The quiz consisted of five questions, one of which was an analogy. I chose the “Geologic time is to human time as ___ is to ___” analogy because I felt like that was a more important conceptual point to evaluate than any of the details of mass wasting. I also wanted something familiar, that students were familiar with seeing in analogy form.

There were 35 students in class on the day I gave the quiz. Of those, 25 scored a correct answer on the analogy quiz question. A further six received half credit for a reversed analogy, two supplied incorrect answers, and two showed up late (and didn’t have time to finish the quiz).  

While many students repeated Earth/ant or ocean/drop analogies, there were several new, clever analogies that resulted from the quiz. For example, one student responded with “Geologic time is to human time as all the life in the oceans is to a single shrimp.” Another good one was “Geologic time is to human time as the beach is to a grain of sand.” Overall, I was pleased with the quiz results. I feel that my message had sunken in, and certainly the numbers of correct answers were much higher on the quiz than on the initial CAT.

Values and Claims

The geologic time and mass wasting approximate analogies CAT assessments went as planned. I feel the arc of all five activities (geologic time analogy, intervention, mass wasting analogy, intervention, and quiz) was a particularly strong method for keeping my finger on the pulse of student learning. Though I feel somewhat chagrined that there were still so many reversed analogies on the quiz, I feel pleased at my own thought about how best to address the issue, which is certainly far deeper than before I began practicing classroom assessment. I am certain that increased learning took place as a direct result of the CAT and its follow-up activities. This is evidenced by the number of correct responses on the quiz (25/35) as opposed to the initial CAT (18/42), and far fewer wrong answers on the quiz (2/35) as opposed to the initial CAT (7/42).

One thing I would change for the next time I run this CAT would be to do analogy composition in groups or to start off having students make their own individual analogies and then discuss them in groups. They could then debate the analogies’ merits on their own and learn from one another. I feel that some group work would be a better way to handle the approval process: that way it would be less about the professor deciding which analogies are correct (as essentially a quiz that doesn’t count) and more about students considering and articulating relationships.

As another result of this exercise, I have gained familiarity with a new piece of technology, the online discussion boards in Blackboard.
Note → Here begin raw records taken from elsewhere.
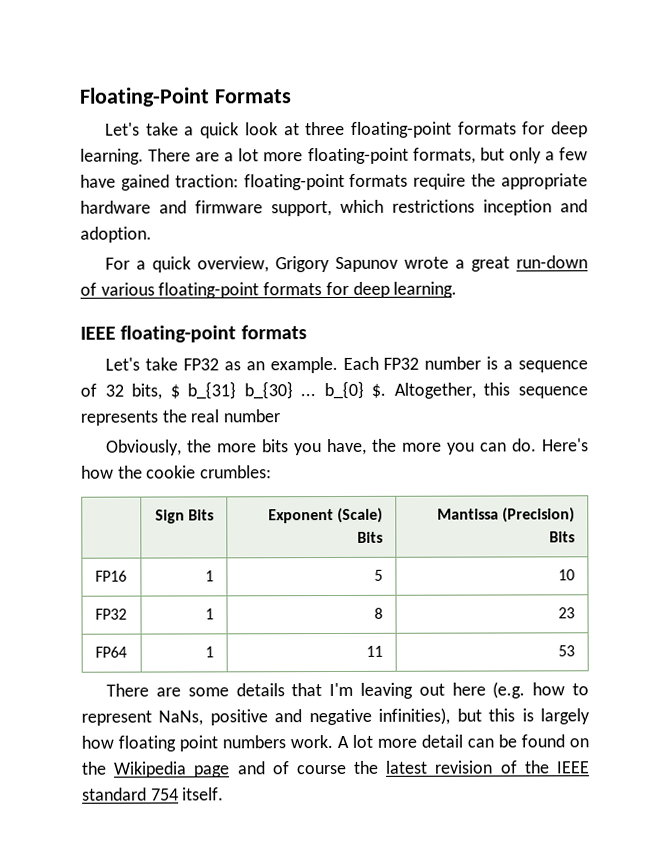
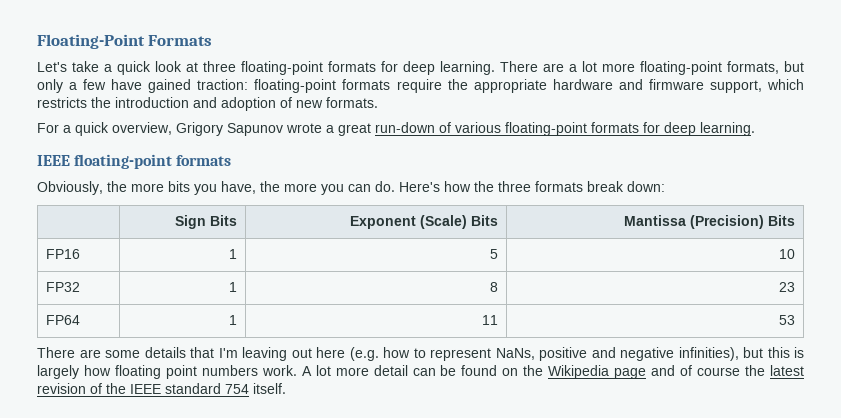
- There are a lot more floating-point formats, but only a few have gained traction: floating-point formats require the appropriate hardware and firmware support, which restrictions inception and adoption.
+ There are a lot more floating-point formats, but only a few have gained traction: floating-point formats require the appropriate hardware and firmware support, which restricts the introduction and adoption of new formats.
- Let's take FP32 as an example. Each FP32 number is a sequence of 32 bits, $ b_{31} b_{30} ... b_{0} $. Altogether, this sequence represents the real number
- Here's how the cookie crumbles:
+ Here's how the three formats break down:

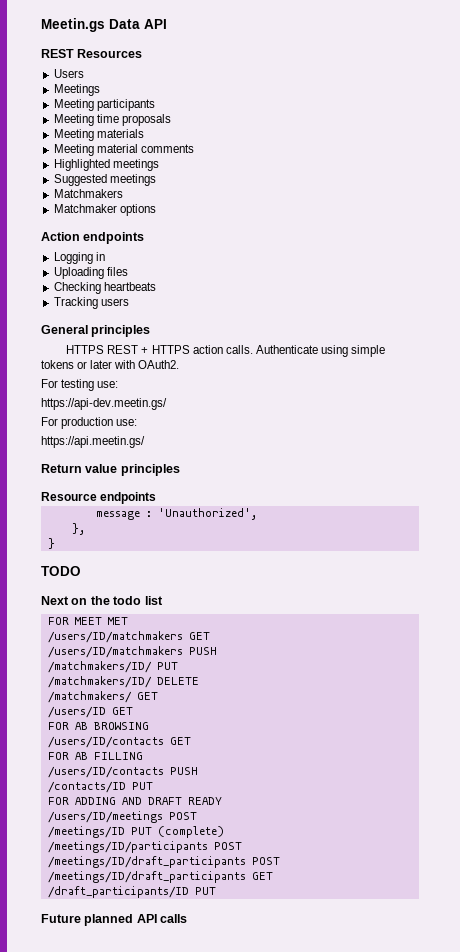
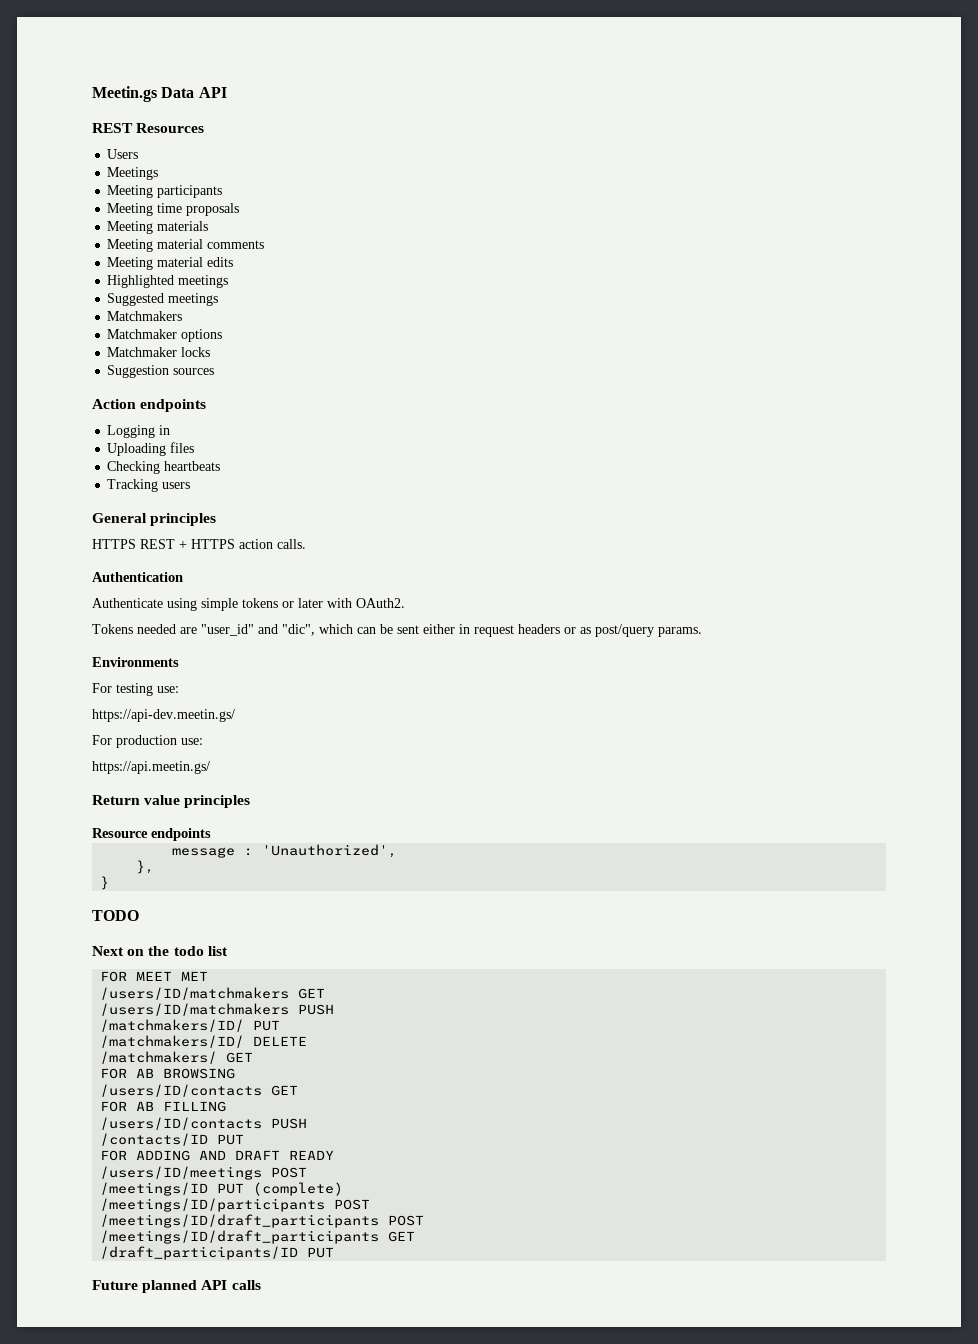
+ Meeting material edits
+ Matchmaker locks
+ Suggestion sources
- HTTPS REST + HTTPS action calls. Authenticate using simple tokens or later with OAuth2.
+ HTTPS REST + HTTPS action calls.
+ Authentication
+ Authenticate using simple tokens or later with OAuth2.
+ Tokens needed are "user_id" and "dic", which can be sent either in request headers or as post/query params.
+ Environments
- /users/ID GET

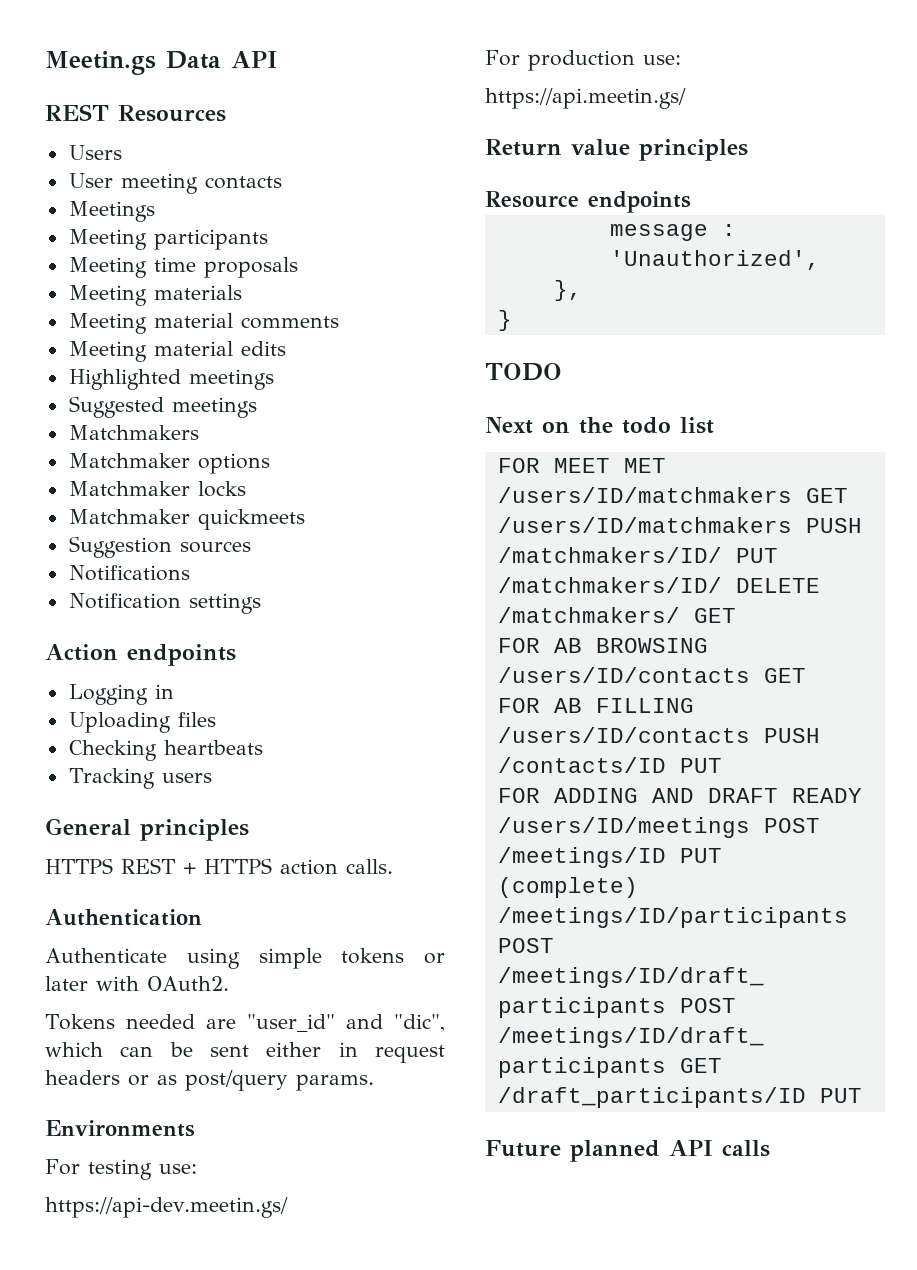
+ User meeting contacts
+ Matchmaker quickmeets
+ Notifications
+ Notification settings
Because I have grown accustomed to using online discussion as a means of learning through my enrollment in a graduate-level education course, I have imagined its potential as a source of constant, asynchronous feedback from my own students. I had not promoted the discussion boards as a way to get feedback, but the small trickle of responses so far from students has indicated it has strong potential for assessment purposes. Promoting the discussion board to the whole class will be the next step.

I was also pleased to get the anonymous discussion board post that expressed the student’s opinion about the assessment cycle as I had been practicing it. This is an affirmation that the system is working, and it made me feel positive about the whole process. This feedback indicates that my students and I have achieved a culture of assessment in the classroom, to our mutual benefit. It is extremely gratifying.
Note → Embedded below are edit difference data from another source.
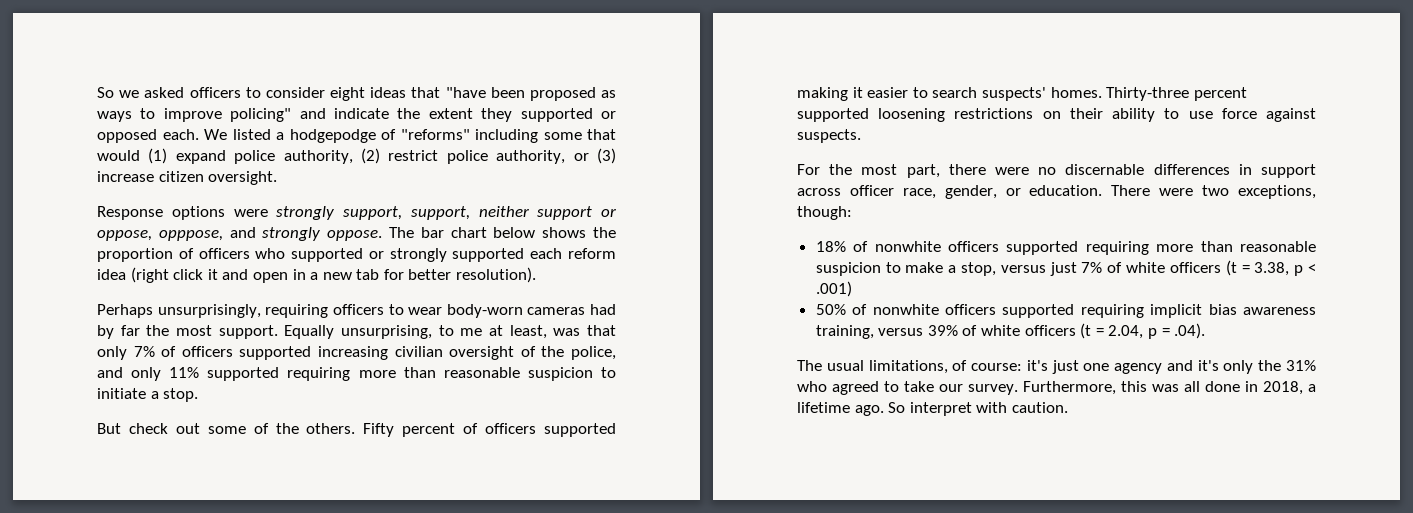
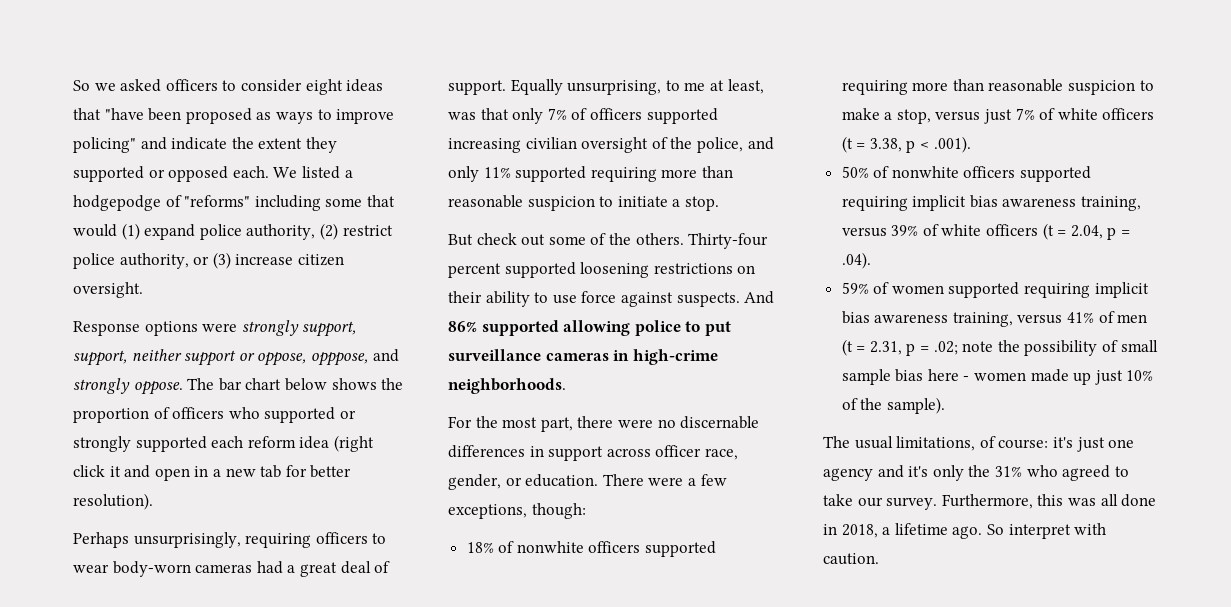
- Perhaps unsurprisingly, requiring officers to wear body-worn cameras had by far the most support.
+ Perhaps unsurprisingly, requiring officers to wear body-worn cameras had a great deal of support.
- Fifty percent of officers supported making it easier to search suspects' homes. Thirty-three percent supported loosening restrictions on their ability to use force against suspects.
+ Thirty-four percent supported loosening restrictions on their ability to use force against suspects. And 86% supported allowing police to put surveillance cameras in high-crime neighborhoods.
- There were two exceptions, though:
+ There were a few exceptions, though:
- 18% of nonwhite officers supported requiring more than reasonable suspicion to make a stop, versus just 7% of white officers (t = 3.38, p < .001)
+ 18% of nonwhite officers supported requiring more than reasonable suspicion to make a stop, versus just 7% of white officers (t = 3.38, p < .001).
+ 59% of women supported requiring implicit bias awareness training, versus 41% of men (t = 2.31, p = .02; note the possibility of small sample bias here - women made up just 10% of the sample).

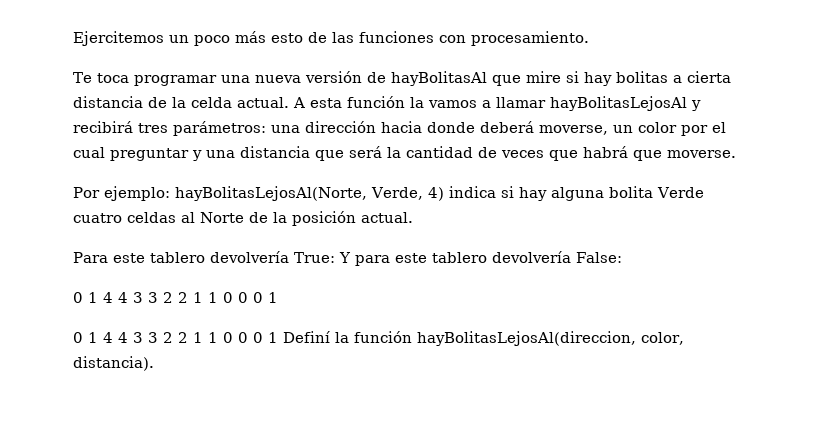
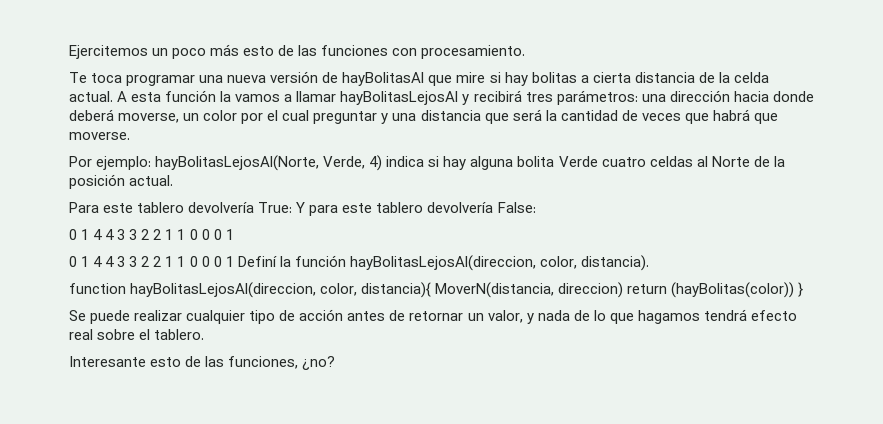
+ function hayBolitasLejosAl(direccion, color, distancia){ MoverN(distancia, direccion) return (hayBolitas(color)) }
+ Se puede realizar cualquier tipo de acción antes de retornar un valor, y nada de lo que hagamos tendrá efecto real sobre el tablero.
+ Interesante esto de las funciones, ¿no?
Overall, I believe the CAT went well, with specific student feedback on geologic time, mass wasting, and subduction inspiring me to readdress the concepts by emphasizing magnitude, pointing out cause/effect relationships, and linking new concepts to old concepts. All told, my students appeared to have learned the material well, and we were able to move on to the next subject.


Angelo, T. A., & Cross, K. P. (1993). Classroom assessment techniques. San Francisco, CA: Jossey-Bass.

Callan Bentley is a geology instructor at Northern Virginia Community College’s Annandale Campus.  He has also worked extensively in geology education in four-year college, junior high, and outdoor-education settings.  Bentley is the geoscientist-in-the park for the Chesapeake and Ohio National Historical Park and a contributing writer to Geotimes.